* EXERCISE REQUIREMENTS:
The lines to copy are those in the listing that hold the word "size".

- - - - -

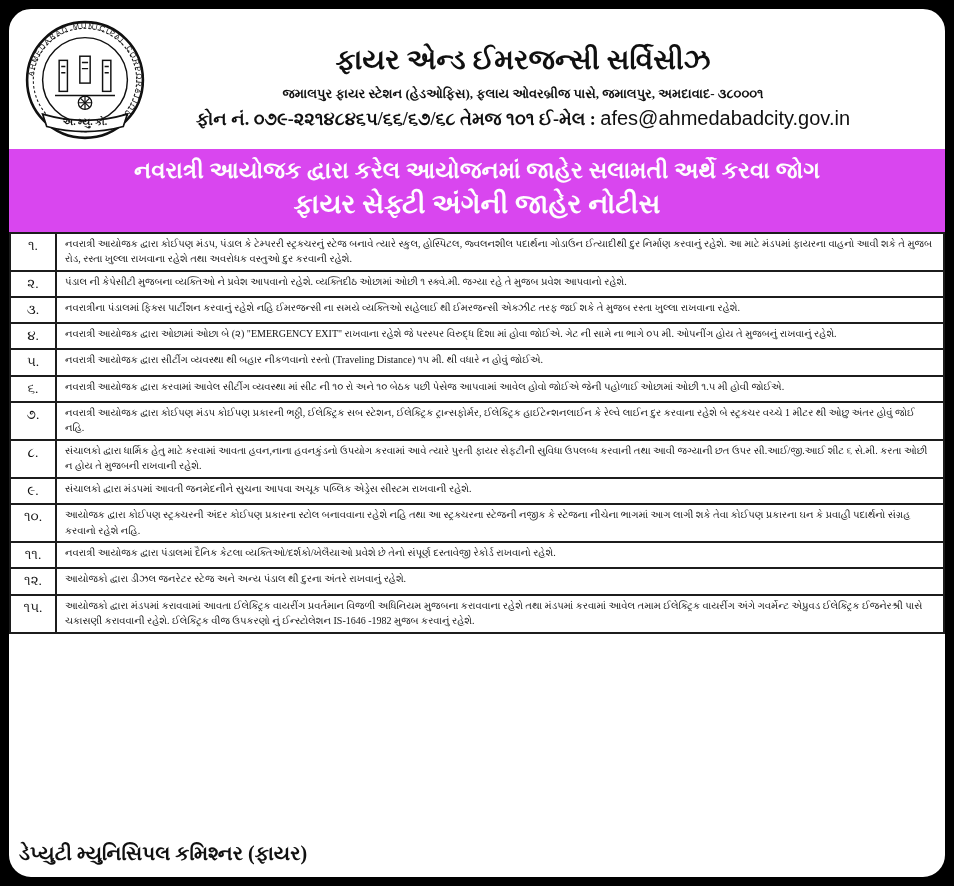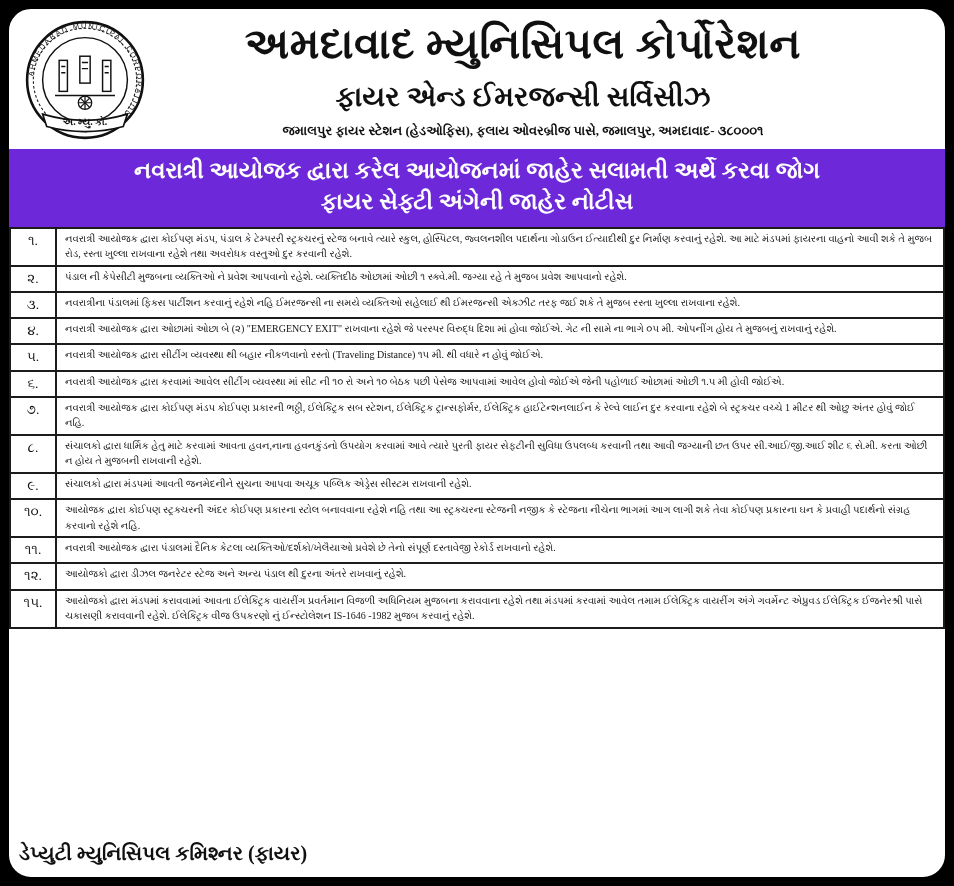--- a/index.html
+++ b/index.html
@@ -83,7 +83,6 @@
       </svg>
     </div>
     <div class="head-text">
-      <div class="org">અમદાવાદ મ્યુનિસિપલ કોર્પોરેશન</div>
       <div class="dept">ફાયર એન્ડ ઈમરજન્સી સર્વિસીઝ</div>
       <div class="addr">જમાલપુર ફાયર સ્ટેશન (હેડઓફિસ), ફલાય ઓવરબ્રીજ પાસે, જમાલપુર, અમદાવાદ- ૩૮૦૦૦૧</div>
     </div>

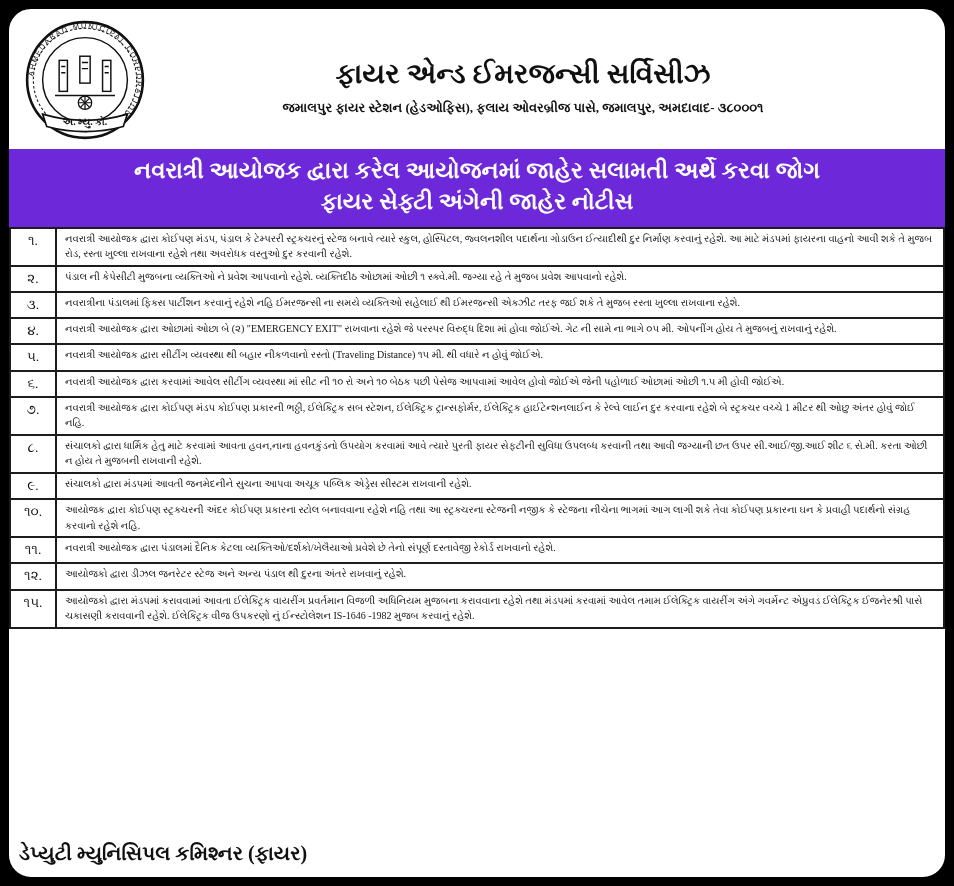--- a/index.html
+++ b/index.html
@@ -85,6 +85,7 @@
     <div class="head-text">
       <div class="dept">ફાયર એન્ડ ઈમરજન્સી સર્વિસીઝ</div>
       <div class="addr">જમાલપુર ફાયર સ્ટેશન (હેડઓફિસ), ફલાય ઓવરબ્રીજ પાસે, જમાલપુર, અમદાવાદ- ૩૮૦૦૦૧</div>
+      <div class="phone"><span>ફોન નં. ૦૭૯-૨૨૧૪૮૪૬૫/૬૬/૬૭/૬૮ તેમજ ૧૦૧ ઈ-મેલ : </span><span class="email">afes@ahmedabadcity.gov.in</span></div>
     </div>
   </div>
 

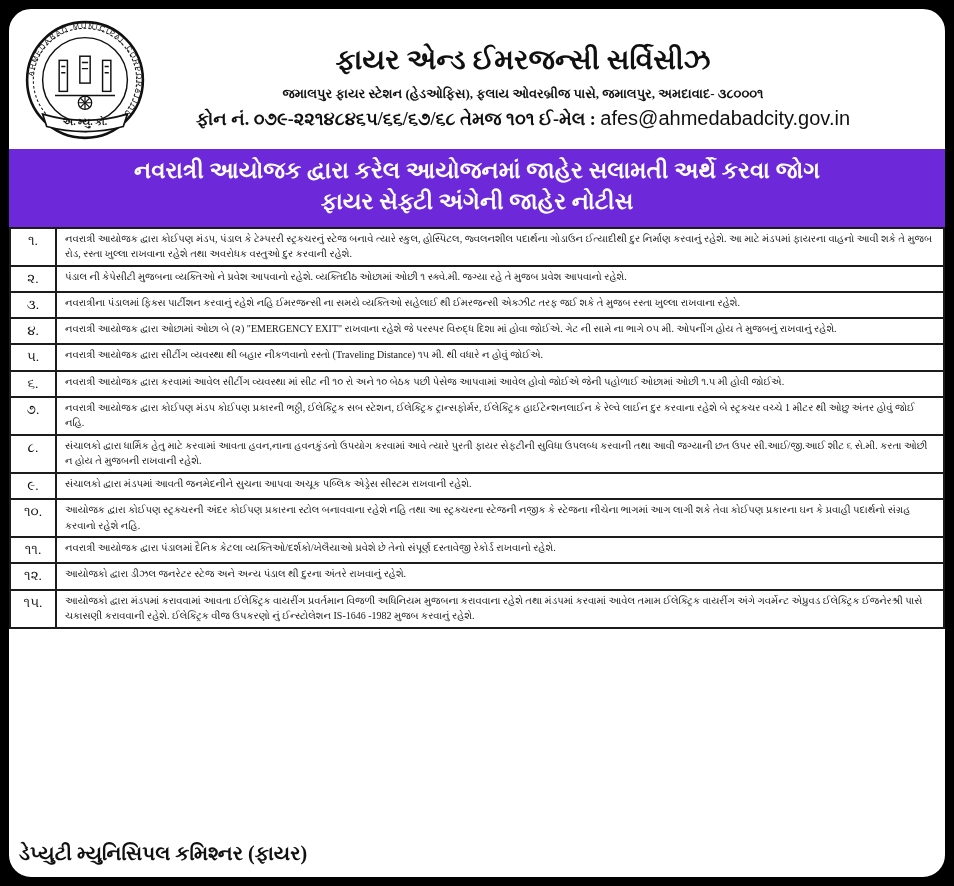--- a/index.html
+++ b/index.html
@@ -22,7 +22,7 @@
   .phone{font-size:18px;font-weight:bold;margin-top:5px;}
   .email{font-family:"Liberation Sans", sans-serif;font-size:20px;font-weight:normal;}
   
-  .banner{background:#6d28d9;color:#fefefe;text-align:center;padding:8px 10px 10px;margin-top:4px;}
+  .banner{background:#d946ef;color:#fefefe;text-align:center;padding:8px 10px 10px;margin-top:4px;}
   .banner-l1{font-size:23px;font-weight:bold;line-height:1.25;}
   .banner-l2{font-size:23px;font-weight:bold;line-height:1.25;margin-top:2px;}
   

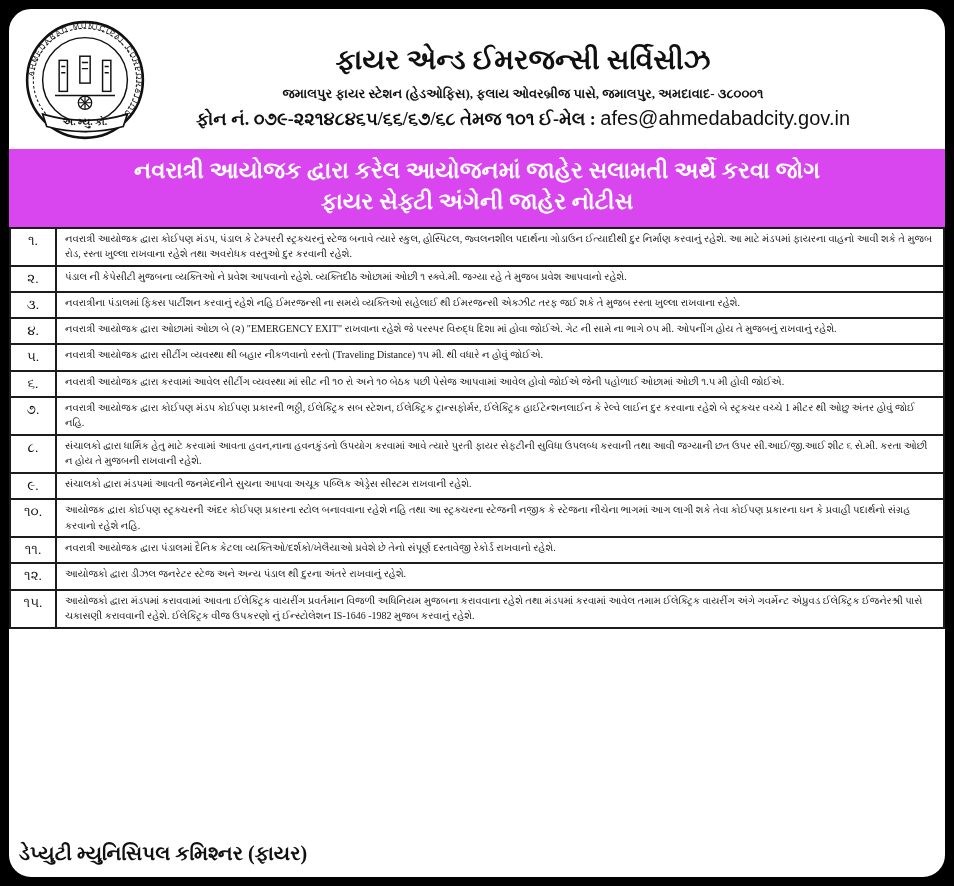--- a/index.html
+++ b/index.html
@@ -24,7 +24,7 @@
   
   .banner{background:#d946ef;color:#fefefe;text-align:center;padding:8px 10px 10px;margin-top:4px;}
   .banner-l1{font-size:23px;font-weight:bold;line-height:1.25;}
-  .banner-l2{font-size:23px;font-weight:bold;line-height:1.25;margin-top:2px;}
+  .banner-l2{font-size:27px;font-weight:bold;line-height:1.25;margin-top:2px;}
   
   .rules-wrap{flex:1 1 auto;overflow:hidden;}
   table.rules{width:100%;border-collapse:collapse;}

- - - - -

* RESPONSE TO THE EXERCISE:
   .phone{font-size:18px;font-weight:bold;margin-top:5px;}
   .email{font-family:"Liberation Sans", sans-serif;font-size:20px;font-weight:normal;}
   .banner-l1{font-size:23px;font-weight:bold;line-height:1.25;}
   .banner-l2{font-size:23px;font-weight:bold;line-height:1.25;margin-top:2px;}
   .banner-l1{font-size:23px;font-weight:bold;line-height:1.25;}
-  .banner-l2{font-size:23px;font-weight:bold;line-height:1.25;margin-top:2px;}
+  .banner-l2{font-size:27px;font-weight:bold;line-height:1.25;margin-top:2px;}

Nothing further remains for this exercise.